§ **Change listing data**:

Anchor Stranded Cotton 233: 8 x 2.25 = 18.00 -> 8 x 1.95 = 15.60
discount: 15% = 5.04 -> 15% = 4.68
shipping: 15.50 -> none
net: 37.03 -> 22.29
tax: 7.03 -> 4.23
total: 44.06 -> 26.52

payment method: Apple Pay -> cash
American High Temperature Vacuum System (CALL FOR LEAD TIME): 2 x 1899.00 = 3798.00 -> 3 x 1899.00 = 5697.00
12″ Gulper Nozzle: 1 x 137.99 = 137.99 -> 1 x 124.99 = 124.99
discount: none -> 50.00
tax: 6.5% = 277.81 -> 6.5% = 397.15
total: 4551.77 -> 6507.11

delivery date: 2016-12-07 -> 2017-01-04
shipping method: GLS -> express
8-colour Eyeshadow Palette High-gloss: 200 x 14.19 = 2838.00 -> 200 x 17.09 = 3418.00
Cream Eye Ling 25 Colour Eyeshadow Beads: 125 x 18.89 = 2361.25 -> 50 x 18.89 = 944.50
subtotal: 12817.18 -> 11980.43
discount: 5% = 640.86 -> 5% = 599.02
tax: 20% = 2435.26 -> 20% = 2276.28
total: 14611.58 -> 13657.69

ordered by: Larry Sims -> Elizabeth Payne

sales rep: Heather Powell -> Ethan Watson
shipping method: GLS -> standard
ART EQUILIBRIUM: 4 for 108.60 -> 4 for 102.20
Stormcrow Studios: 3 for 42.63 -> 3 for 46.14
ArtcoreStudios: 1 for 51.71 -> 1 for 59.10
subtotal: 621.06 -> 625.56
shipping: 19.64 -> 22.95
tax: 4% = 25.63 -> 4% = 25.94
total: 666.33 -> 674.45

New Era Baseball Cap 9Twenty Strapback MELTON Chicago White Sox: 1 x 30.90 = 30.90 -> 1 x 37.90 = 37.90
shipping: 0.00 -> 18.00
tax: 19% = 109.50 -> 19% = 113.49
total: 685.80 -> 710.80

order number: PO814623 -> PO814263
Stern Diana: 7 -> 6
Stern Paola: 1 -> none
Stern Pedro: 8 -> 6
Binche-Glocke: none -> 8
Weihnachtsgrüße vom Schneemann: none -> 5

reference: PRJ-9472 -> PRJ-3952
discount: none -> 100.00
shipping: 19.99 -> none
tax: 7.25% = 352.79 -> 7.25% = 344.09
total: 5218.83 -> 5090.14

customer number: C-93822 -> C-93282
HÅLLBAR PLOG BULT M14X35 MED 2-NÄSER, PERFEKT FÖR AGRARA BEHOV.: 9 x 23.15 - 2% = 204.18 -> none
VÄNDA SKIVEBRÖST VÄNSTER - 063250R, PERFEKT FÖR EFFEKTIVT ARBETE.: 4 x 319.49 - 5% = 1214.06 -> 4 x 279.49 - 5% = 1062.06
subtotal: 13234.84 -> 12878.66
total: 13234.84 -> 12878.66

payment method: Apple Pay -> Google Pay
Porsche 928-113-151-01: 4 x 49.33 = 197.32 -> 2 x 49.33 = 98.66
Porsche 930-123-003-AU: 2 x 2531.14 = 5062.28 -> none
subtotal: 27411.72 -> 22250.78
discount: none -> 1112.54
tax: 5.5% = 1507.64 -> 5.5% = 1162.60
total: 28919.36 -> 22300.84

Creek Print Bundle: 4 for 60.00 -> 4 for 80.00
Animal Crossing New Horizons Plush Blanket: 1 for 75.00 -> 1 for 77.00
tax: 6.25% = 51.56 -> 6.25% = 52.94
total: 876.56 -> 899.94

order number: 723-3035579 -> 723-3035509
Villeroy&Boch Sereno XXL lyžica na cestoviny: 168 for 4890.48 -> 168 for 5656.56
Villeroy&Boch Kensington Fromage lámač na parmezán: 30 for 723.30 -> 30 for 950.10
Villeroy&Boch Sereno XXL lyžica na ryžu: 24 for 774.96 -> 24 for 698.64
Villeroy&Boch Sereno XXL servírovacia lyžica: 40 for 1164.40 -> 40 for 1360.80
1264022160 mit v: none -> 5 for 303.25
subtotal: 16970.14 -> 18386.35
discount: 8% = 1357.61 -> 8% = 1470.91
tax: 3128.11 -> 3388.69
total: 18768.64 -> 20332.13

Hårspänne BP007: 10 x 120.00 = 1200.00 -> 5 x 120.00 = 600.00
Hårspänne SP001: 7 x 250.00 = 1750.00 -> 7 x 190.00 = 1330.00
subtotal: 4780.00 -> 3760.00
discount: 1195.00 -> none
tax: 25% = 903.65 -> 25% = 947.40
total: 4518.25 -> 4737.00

§ **EXERCISE REQUIREMENTS**:
All that belongs in the answer is the run of lines above from the line containing "shipping: 0.00 -> 18.00" through the line containing "tax: 3128.11 -> 3388.69", exactly as written.

§ **EXPECTED ANSWER**:
shipping: 0.00 -> 18.00
tax: 19% = 109.50 -> 19% = 113.49
total: 685.80 -> 710.80

order number: PO814623 -> PO814263
Stern Diana: 7 -> 6
Stern Paola: 1 -> none
Stern Pedro: 8 -> 6
Binche-Glocke: none -> 8
Weihnachtsgrüße vom Schneemann: none -> 5

reference: PRJ-9472 -> PRJ-3952
discount: none -> 100.00
shipping: 19.99 -> none
tax: 7.25% = 352.79 -> 7.25% = 344.09
total: 5218.83 -> 5090.14

customer number: C-93822 -> C-93282
HÅLLBAR PLOG BULT M14X35 MED 2-NÄSER, PERFEKT FÖR AGRARA BEHOV.: 9 x 23.15 - 2% = 204.18 -> none
VÄNDA SKIVEBRÖST VÄNSTER - 063250R, PERFEKT FÖR EFFEKTIVT ARBETE.: 4 x 319.49 - 5% = 1214.06 -> 4 x 279.49 - 5% = 1062.06
subtotal: 13234.84 -> 12878.66
total: 13234.84 -> 12878.66

payment method: Apple Pay -> Google Pay
Porsche 928-113-151-01: 4 x 49.33 = 197.32 -> 2 x 49.33 = 98.66
Porsche 930-123-003-AU: 2 x 2531.14 = 5062.28 -> none
subtotal: 27411.72 -> 22250.78
discount: none -> 1112.54
tax: 5.5% = 1507.64 -> 5.5% = 1162.60
total: 28919.36 -> 22300.84

Creek Print Bundle: 4 for 60.00 -> 4 for 80.00
Animal Crossing New Horizons Plush Blanket: 1 for 75.00 -> 1 for 77.00
tax: 6.25% = 51.56 -> 6.25% = 52.94
total: 876.56 -> 899.94

order number: 723-3035579 -> 723-3035509
Villeroy&Boch Sereno XXL lyžica na cestoviny: 168 for 4890.48 -> 168 for 5656.56
Villeroy&Boch Kensington Fromage lámač na parmezán: 30 for 723.30 -> 30 for 950.10
Villeroy&Boch Sereno XXL lyžica na ryžu: 24 for 774.96 -> 24 for 698.64
Villeroy&Boch Sereno XXL servírovacia lyžica: 40 for 1164.40 -> 40 for 1360.80
1264022160 mit v: none -> 5 for 303.25
subtotal: 16970.14 -> 18386.35
discount: 8% = 1357.61 -> 8% = 1470.91
tax: 3128.11 -> 3388.69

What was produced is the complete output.